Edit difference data

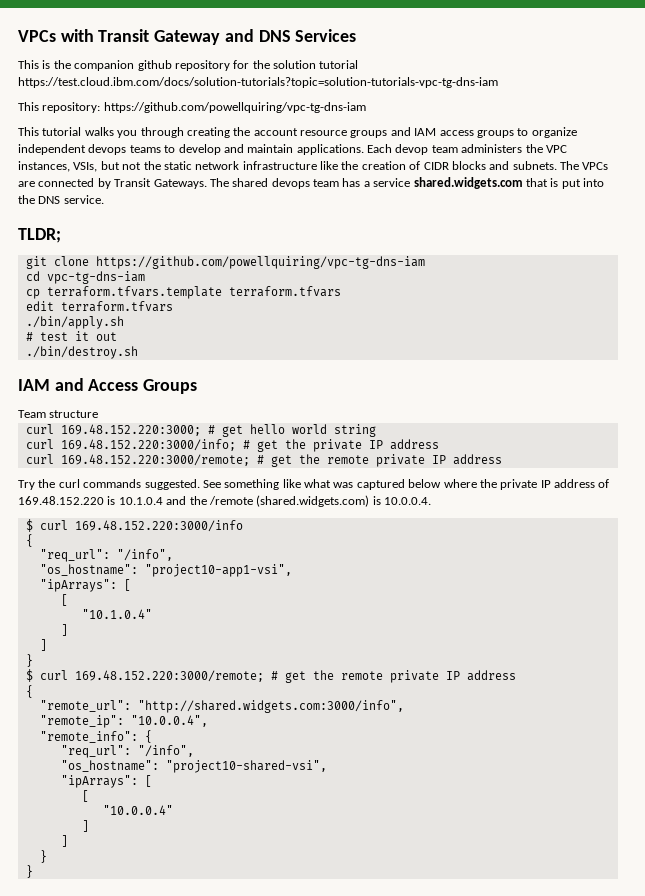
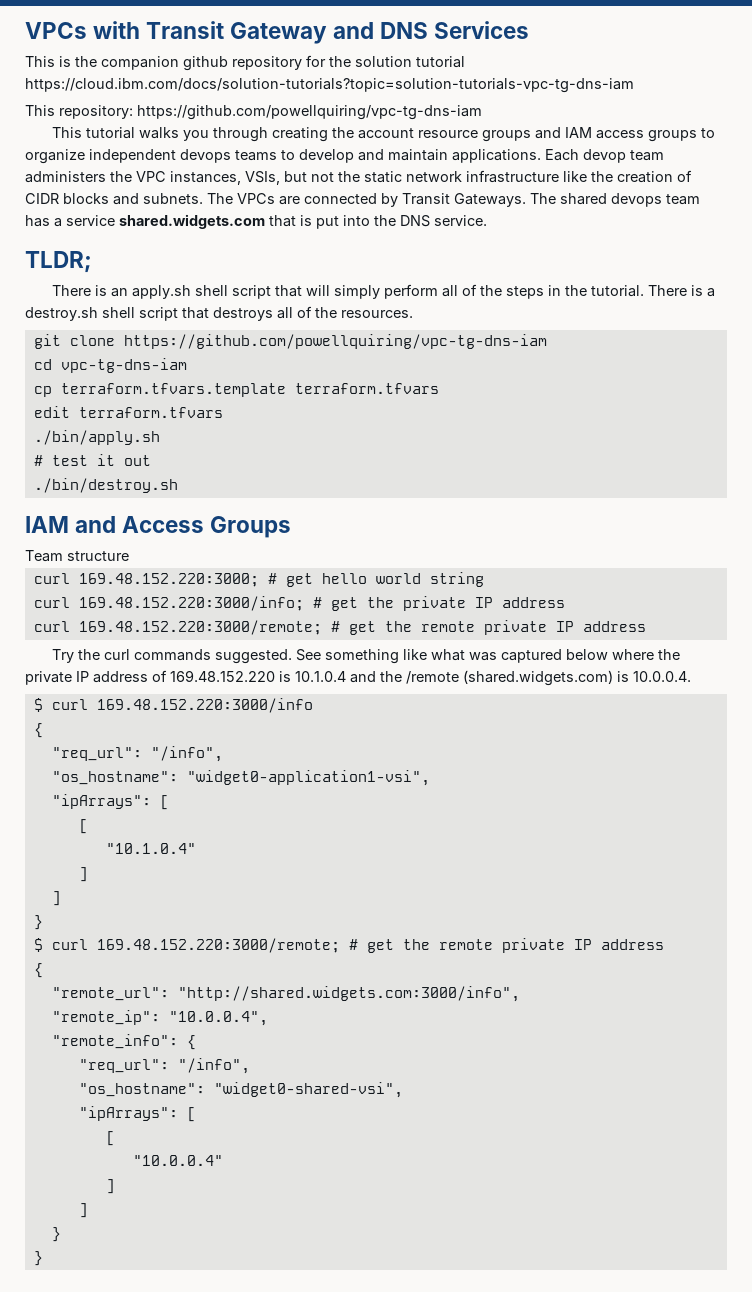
- This is the companion github repository for the solution tutorial https://test.cloud.ibm.com/docs/solution-tutorials?topic=solution-tutorials-vpc-tg-dns-iam
+ This is the companion github repository for the solution tutorial https://cloud.ibm.com/docs/solution-tutorials?topic=solution-tutorials-vpc-tg-dns-iam
+ There is an apply.sh shell script that will simply perform all of the steps in the tutorial. There is a destroy.sh shell script that destroys all of the resources.
- "os_hostname": "project10-app1-vsi",
+ "os_hostname": "widget0-application1-vsi",
- "os_hostname": "project10-shared-vsi",
+ "os_hostname": "widget0-shared-vsi",

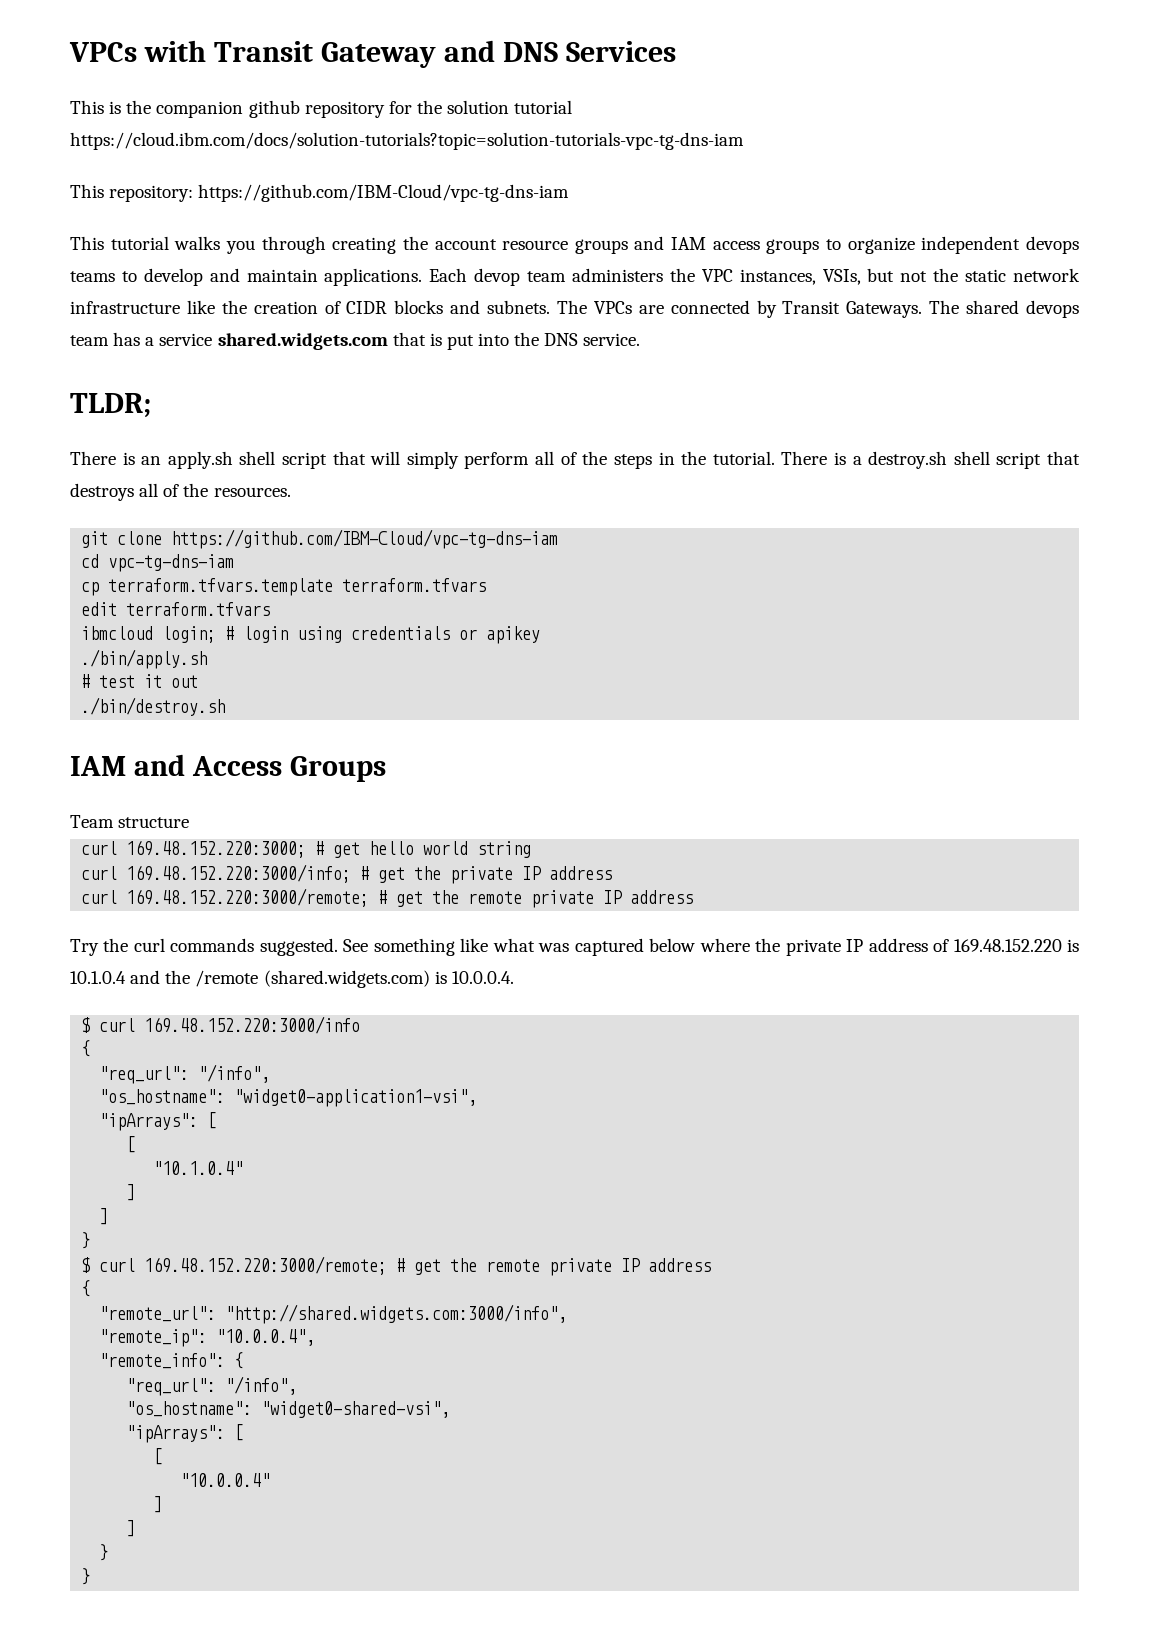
- This repository: https://github.com/powellquiring/vpc-tg-dns-iam
+ This repository: https://github.com/IBM-Cloud/vpc-tg-dns-iam
- git clone https://github.com/powellquiring/vpc-tg-dns-iam
+ git clone https://github.com/IBM-Cloud/vpc-tg-dns-iam
+ ibmcloud login; # login using credentials or apikey

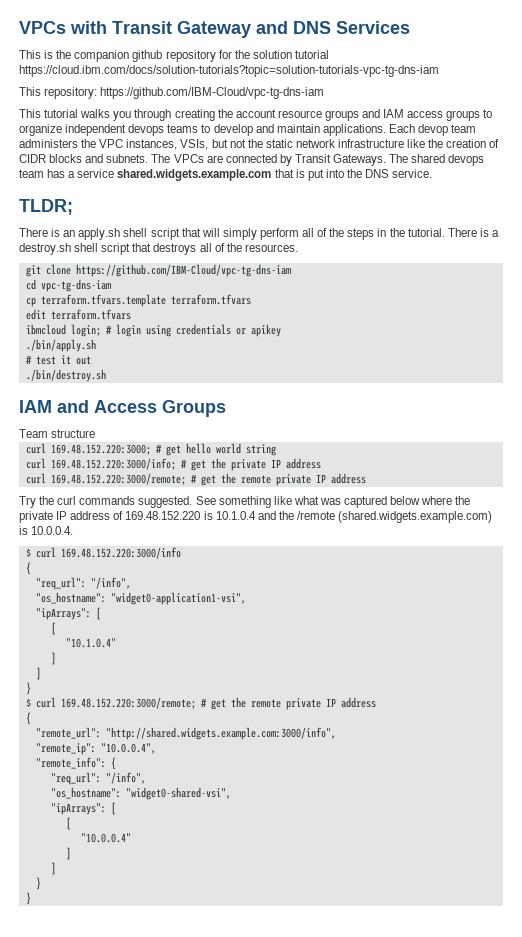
- The shared devops team has a service shared.widgets.com that is put into the DNS service.
+ The shared devops team has a service shared.widgets.example.com that is put into the DNS service.
- See something like what was captured below where the private IP address of 169.48.152.220 is 10.1.0.4 and the /remote (shared.widgets.com) is 10.0.0.4.
+ See something like what was captured below where the private IP address of 169.48.152.220 is 10.1.0.4 and the /remote (shared.widgets.example.com) is 10.0.0.4.
- "remote_url": "http://shared.widgets.com:3000/info",
+ "remote_url": "http://shared.widgets.example.com:3000/info",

- Work item
Using the records above, select and copy every line that has the word "This".

- Result of the exercise
- This is the companion github repository for the solution tutorial https://test.cloud.ibm.com/docs/solution-tutorials?topic=solution-tutorials-vpc-tg-dns-iam
+ This is the companion github repository for the solution tutorial https://cloud.ibm.com/docs/solution-tutorials?topic=solution-tutorials-vpc-tg-dns-iam
- This repository: https://github.com/powellquiring/vpc-tg-dns-iam
+ This repository: https://github.com/IBM-Cloud/vpc-tg-dns-iam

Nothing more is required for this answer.